(GIVEN ENTRIES begins)

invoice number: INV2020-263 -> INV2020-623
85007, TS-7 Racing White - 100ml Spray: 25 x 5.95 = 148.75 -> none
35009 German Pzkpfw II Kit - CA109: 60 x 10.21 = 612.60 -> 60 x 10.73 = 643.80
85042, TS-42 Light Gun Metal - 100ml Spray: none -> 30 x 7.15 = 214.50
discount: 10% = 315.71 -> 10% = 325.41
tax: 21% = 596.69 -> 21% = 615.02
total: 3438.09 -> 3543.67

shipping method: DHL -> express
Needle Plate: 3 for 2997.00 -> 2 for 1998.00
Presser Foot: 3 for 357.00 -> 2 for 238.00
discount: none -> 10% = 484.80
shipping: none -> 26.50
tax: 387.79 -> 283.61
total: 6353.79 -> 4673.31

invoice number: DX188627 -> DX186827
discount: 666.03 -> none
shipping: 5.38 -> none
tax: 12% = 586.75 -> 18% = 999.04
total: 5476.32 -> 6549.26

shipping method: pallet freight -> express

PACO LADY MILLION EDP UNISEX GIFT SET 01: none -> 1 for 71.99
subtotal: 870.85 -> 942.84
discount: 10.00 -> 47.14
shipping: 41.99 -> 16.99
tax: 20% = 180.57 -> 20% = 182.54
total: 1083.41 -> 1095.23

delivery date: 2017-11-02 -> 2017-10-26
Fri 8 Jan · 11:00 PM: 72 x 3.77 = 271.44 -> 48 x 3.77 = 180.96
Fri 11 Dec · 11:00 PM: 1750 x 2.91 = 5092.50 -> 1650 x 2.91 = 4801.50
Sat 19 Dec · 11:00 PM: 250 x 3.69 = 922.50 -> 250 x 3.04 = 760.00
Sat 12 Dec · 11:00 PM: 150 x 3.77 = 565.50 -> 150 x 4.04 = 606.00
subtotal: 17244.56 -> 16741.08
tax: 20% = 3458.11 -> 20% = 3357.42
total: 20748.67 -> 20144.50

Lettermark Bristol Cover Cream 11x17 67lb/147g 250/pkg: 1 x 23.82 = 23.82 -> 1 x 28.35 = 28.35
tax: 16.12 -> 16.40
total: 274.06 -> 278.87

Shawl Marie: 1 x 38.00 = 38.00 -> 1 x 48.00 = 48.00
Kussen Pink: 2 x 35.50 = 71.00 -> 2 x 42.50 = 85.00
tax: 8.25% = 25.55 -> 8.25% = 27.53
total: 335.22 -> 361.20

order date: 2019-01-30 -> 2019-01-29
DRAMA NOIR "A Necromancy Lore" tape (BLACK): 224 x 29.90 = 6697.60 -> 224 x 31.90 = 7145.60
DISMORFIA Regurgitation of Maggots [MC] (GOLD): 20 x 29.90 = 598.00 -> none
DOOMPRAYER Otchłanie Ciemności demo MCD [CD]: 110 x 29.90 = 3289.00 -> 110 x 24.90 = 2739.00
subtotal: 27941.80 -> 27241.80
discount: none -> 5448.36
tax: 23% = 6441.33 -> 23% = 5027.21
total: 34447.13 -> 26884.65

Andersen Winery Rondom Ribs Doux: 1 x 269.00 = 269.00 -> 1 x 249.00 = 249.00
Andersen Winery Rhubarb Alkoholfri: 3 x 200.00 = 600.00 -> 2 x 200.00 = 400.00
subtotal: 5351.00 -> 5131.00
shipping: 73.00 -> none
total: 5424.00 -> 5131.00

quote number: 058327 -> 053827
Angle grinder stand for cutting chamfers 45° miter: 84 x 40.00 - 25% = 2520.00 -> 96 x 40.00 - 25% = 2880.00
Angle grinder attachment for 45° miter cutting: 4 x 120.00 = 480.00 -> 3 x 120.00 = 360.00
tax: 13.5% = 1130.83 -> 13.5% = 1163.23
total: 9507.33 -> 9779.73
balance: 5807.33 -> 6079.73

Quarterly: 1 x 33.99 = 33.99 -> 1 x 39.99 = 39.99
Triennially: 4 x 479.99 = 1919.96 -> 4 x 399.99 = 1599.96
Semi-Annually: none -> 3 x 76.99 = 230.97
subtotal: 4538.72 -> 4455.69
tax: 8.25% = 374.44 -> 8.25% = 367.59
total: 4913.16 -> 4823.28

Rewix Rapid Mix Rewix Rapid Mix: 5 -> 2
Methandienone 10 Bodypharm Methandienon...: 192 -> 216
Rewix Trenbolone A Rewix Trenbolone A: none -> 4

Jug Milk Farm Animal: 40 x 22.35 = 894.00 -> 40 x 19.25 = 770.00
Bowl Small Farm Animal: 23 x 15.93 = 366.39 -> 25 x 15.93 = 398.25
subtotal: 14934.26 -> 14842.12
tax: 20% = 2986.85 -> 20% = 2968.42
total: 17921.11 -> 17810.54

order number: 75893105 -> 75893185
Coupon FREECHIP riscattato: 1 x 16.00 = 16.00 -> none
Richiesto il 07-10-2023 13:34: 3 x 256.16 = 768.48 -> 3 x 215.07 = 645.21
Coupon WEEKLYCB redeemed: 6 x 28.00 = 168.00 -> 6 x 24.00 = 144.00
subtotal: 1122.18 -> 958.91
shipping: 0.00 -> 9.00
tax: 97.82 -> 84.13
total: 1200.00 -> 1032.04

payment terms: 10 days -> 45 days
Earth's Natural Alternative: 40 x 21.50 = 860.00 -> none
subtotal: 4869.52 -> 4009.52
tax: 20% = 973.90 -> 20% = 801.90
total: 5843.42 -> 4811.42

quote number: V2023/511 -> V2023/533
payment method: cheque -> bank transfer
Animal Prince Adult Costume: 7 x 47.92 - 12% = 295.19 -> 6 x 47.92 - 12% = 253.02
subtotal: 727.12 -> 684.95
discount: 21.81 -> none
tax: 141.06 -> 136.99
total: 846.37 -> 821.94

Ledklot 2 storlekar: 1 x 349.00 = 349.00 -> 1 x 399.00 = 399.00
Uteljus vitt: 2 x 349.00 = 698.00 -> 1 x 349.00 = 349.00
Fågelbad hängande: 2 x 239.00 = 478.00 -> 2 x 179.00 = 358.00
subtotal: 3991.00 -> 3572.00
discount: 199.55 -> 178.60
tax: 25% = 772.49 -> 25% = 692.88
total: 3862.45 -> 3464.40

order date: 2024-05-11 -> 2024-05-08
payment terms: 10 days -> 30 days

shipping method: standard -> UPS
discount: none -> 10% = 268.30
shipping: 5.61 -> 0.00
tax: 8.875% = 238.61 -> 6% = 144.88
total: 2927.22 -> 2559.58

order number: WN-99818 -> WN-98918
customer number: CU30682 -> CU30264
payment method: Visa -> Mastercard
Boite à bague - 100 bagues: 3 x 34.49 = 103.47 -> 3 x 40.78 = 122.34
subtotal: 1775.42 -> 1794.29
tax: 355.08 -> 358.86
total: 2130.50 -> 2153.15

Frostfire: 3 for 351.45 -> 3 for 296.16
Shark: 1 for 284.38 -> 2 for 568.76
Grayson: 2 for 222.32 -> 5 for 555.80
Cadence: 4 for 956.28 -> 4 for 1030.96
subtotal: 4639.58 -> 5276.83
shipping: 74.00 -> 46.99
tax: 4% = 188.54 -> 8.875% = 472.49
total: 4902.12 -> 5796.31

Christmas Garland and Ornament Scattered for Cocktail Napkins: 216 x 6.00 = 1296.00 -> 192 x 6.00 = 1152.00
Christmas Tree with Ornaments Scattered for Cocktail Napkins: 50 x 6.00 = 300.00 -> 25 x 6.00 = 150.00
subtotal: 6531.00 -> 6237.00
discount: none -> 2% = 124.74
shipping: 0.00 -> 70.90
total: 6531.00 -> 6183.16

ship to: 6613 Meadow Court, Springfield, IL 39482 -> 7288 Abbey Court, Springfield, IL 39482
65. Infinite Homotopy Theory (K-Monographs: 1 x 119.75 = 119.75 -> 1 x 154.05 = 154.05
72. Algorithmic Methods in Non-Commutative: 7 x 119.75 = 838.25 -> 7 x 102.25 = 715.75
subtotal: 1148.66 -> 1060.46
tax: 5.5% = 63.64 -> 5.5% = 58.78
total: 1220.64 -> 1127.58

(GIVEN ENTRIES ends)

→ PROMPT:
Of the lines above, output exactly those from the line bearing "Lettermark Bristol Cover" through the line bearing "tax: 8.25% = 25.55 -> 8.25% = 27.53", inclusive.

→ TASK OUTPUT:
Lettermark Bristol Cover Cream 11x17 67lb/147g 250/pkg: 1 x 23.82 = 23.82 -> 1 x 28.35 = 28.35
tax: 16.12 -> 16.40
total: 274.06 -> 278.87

Shawl Marie: 1 x 38.00 = 38.00 -> 1 x 48.00 = 48.00
Kussen Pink: 2 x 35.50 = 71.00 -> 2 x 42.50 = 85.00
tax: 8.25% = 25.55 -> 8.25% = 27.53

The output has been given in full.